# [Task requirements]
Filter out every line below that lacks "class", and copy the rest.

# [Listed records]

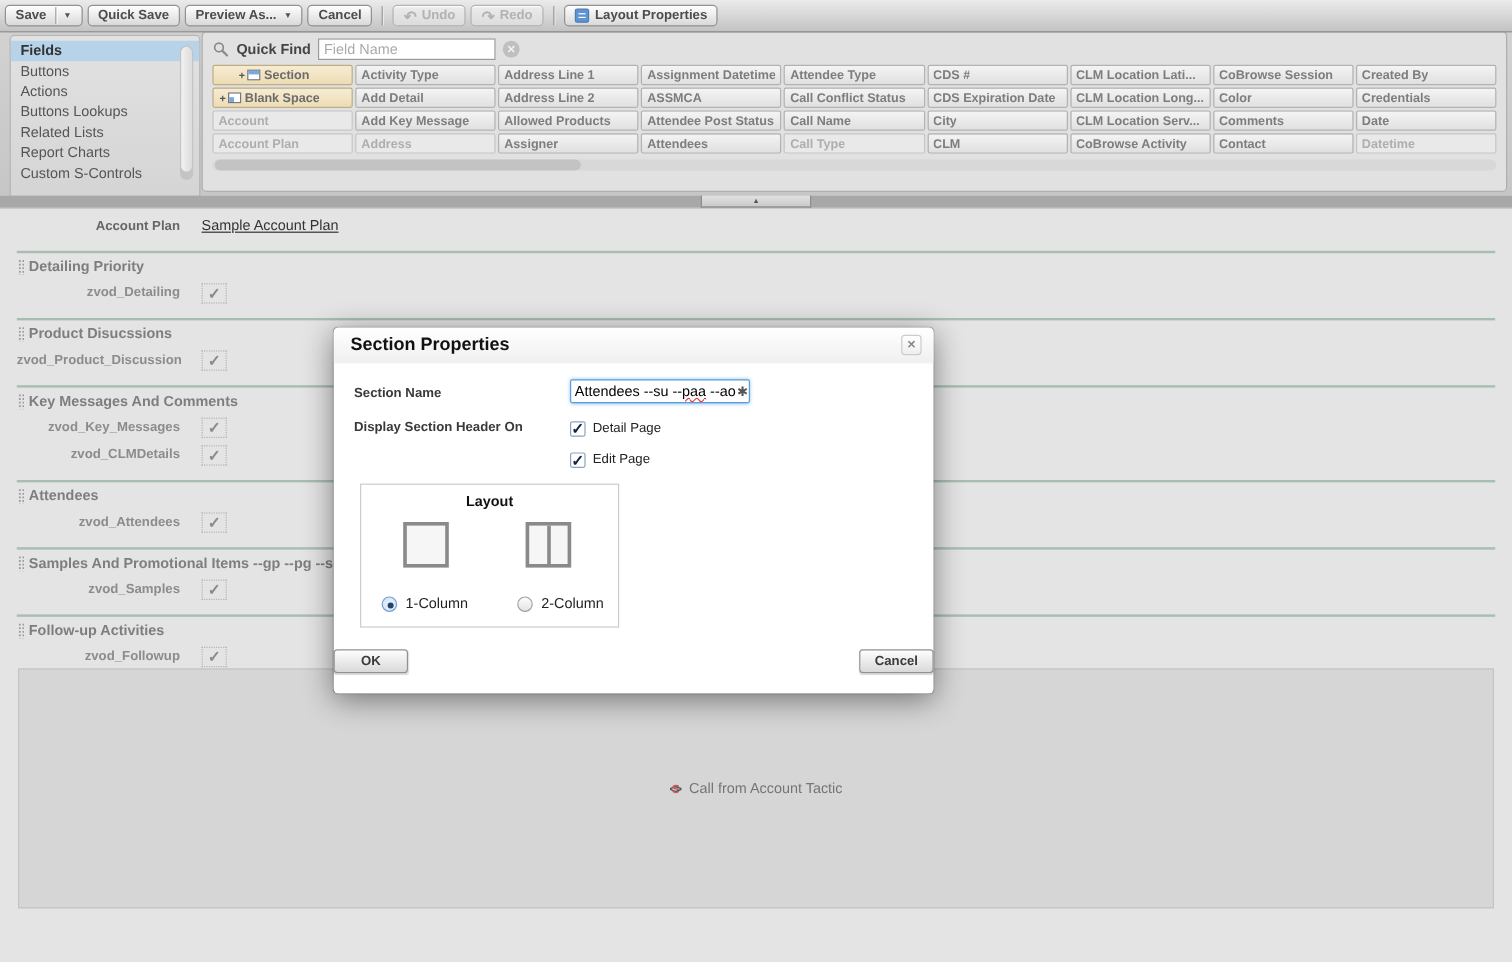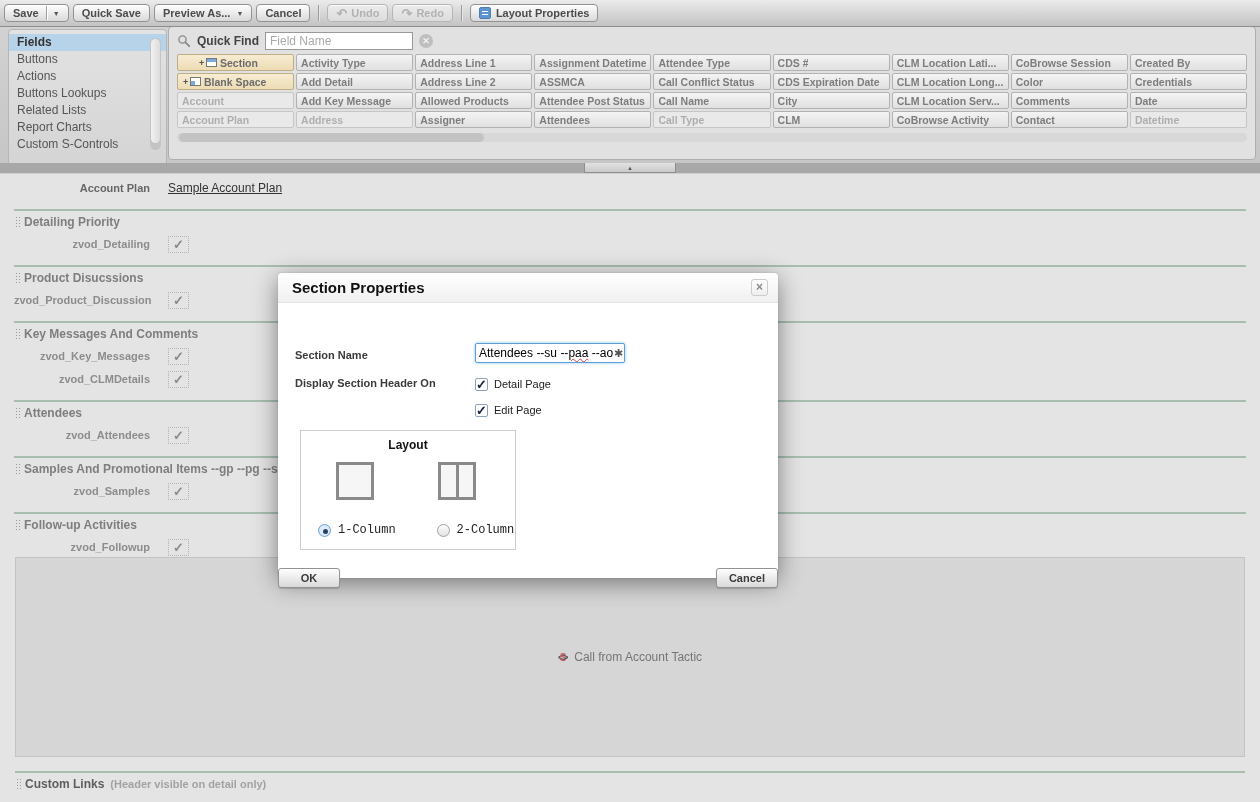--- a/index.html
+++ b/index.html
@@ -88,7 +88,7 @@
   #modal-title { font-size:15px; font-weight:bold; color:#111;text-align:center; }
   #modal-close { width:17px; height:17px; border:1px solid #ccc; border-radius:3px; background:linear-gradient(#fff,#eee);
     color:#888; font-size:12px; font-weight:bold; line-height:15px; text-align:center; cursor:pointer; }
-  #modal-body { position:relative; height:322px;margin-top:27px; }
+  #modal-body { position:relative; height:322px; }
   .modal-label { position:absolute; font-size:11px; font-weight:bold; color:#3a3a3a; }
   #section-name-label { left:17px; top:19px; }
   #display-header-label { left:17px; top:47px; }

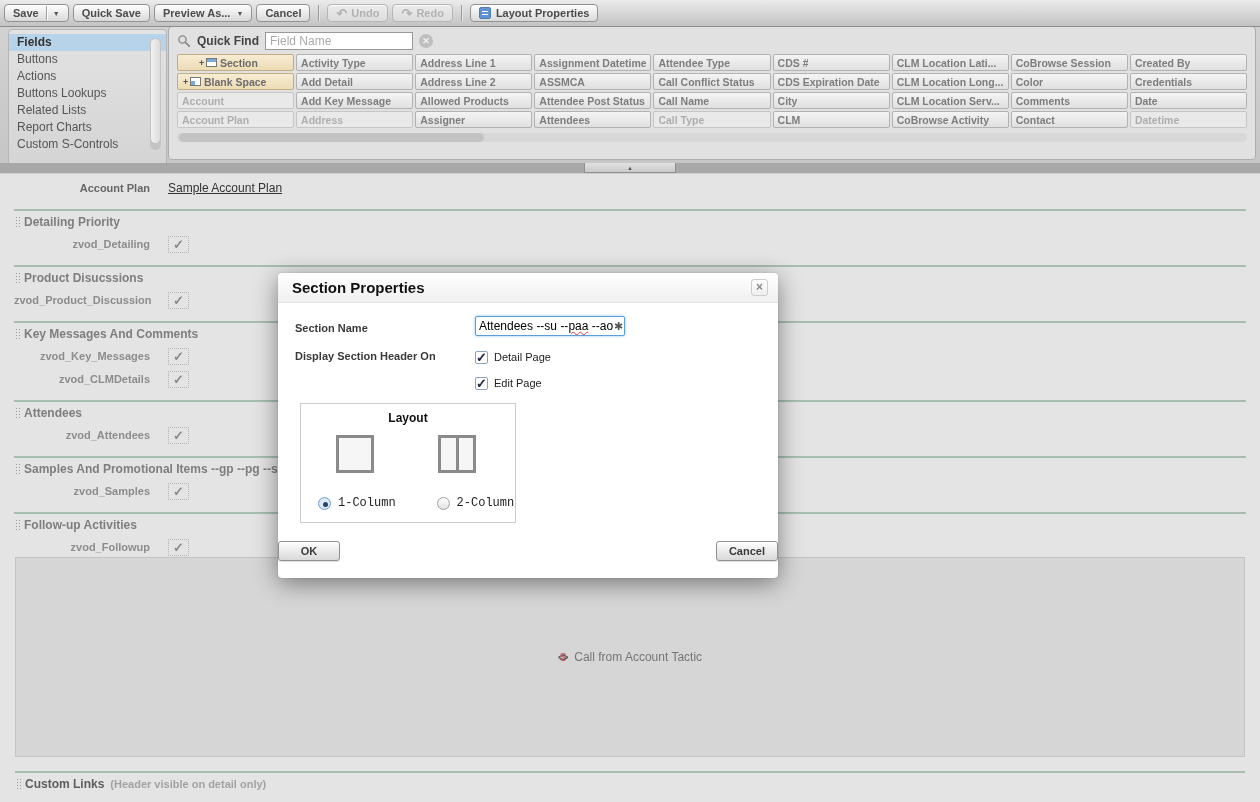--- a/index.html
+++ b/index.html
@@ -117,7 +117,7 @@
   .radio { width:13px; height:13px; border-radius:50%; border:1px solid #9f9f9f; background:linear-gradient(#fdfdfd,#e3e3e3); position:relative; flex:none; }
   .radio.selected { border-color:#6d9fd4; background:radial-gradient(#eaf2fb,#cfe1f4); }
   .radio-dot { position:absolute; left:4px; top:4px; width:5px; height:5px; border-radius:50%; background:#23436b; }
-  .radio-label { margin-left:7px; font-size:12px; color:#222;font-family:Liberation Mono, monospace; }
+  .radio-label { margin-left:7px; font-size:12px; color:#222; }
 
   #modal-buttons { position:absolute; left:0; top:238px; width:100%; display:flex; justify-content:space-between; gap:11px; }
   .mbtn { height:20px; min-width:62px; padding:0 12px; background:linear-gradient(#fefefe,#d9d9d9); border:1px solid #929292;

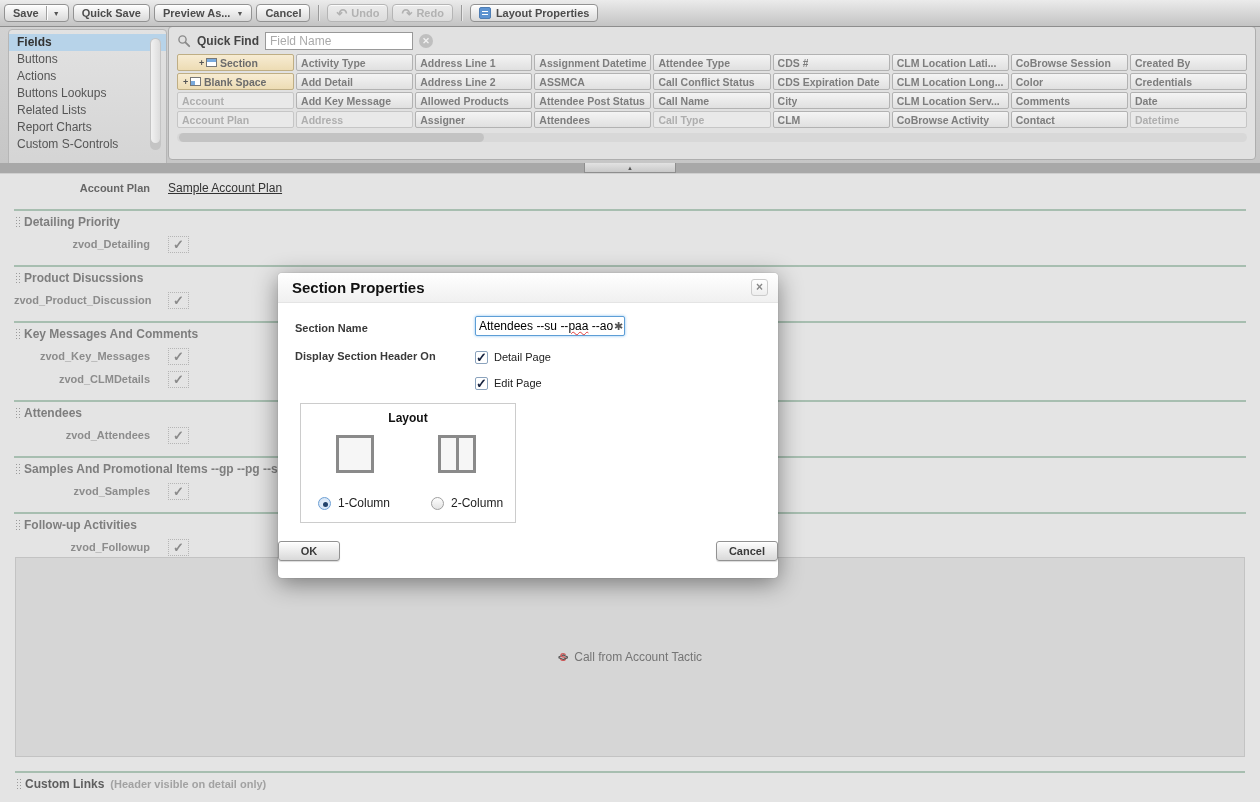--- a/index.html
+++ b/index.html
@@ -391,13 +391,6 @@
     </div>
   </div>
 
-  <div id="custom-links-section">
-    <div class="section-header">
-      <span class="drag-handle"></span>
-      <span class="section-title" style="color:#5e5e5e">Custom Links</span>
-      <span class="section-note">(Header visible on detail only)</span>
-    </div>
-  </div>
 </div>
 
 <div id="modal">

# [Reply to the exercise]
-    <div class="section-header">
-      <span class="drag-handle"></span>
-      <span class="section-title" style="color:#5e5e5e">Custom Links</span>
-      <span class="section-note">(Header visible on detail only)</span>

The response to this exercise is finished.